As for Micky Dee, they exert an enormous amount of control over their product so that it will be consistantly the same (some might say consistantly crappy) to their target market. The automated bakery equipment helps make it so. Now for Mayo.
We I was working at the same company we designed and built some automated equipment for whippin’ up the white goo know as mayo. As with the chicken, I have developed sort of a dislike for the stuff. Which is sort of a problem if you want to have a BLT to eat. So you might have guessed that a chicken salad sandwich has high probability of not being one of my menu choices at a sandwich shop.

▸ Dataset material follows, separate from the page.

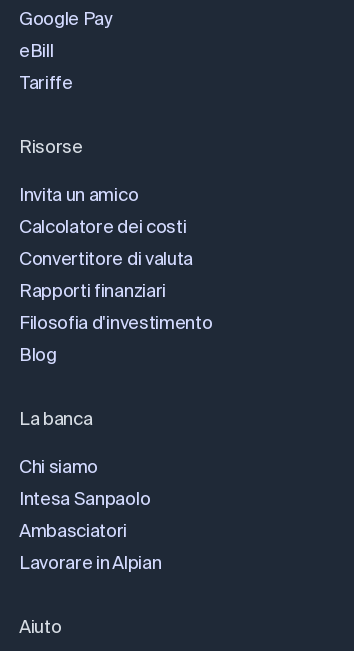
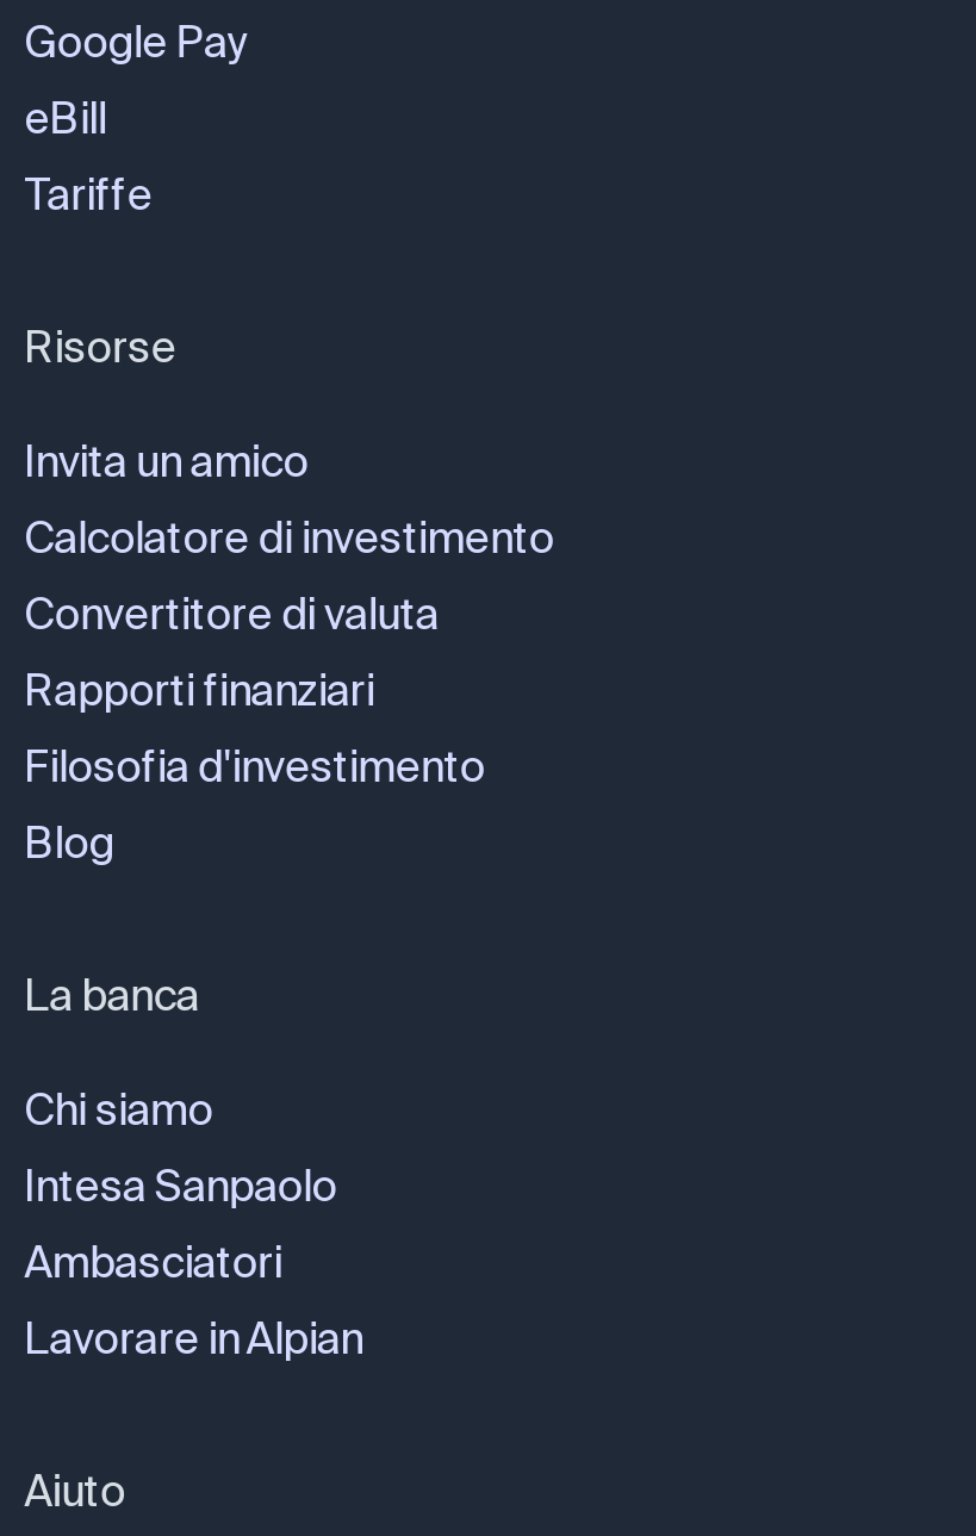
[19,215,186,238] Calcolatore dei costi -> [24,510,554,565] Calcolatore di investimento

Properly prepared, you should be able to drink one-quarter to one-third of. No blood, though: salmonella appears on the surface of meat, and ground beef is nothing but surface, so cook them patties thouroughly, kids!
Chronos, have you tried a traditional style grainy mustard? Maille puts out a brilliant one called A l’Ancienne. Highly recommended.
Hopefully French-Embargo Fanatics will not have reached your local Deli.
Before the Great SDMB Winter I jokingly started a thread on bringing down Burger King by stealing their ketchup packets… Thankfully I printed out a copy of the spoof thread. Now I just gotta find it…
I am violently lactose intolerant (before you correct my phrasing, think of “explosive diarrhea” and whether that is violent or not). Occasionally I slip and don’t check stuff before I eat it.
McDonald’s cheese has absolutely NO effect on me. There is no lactose in it. I think even think it came from a cow.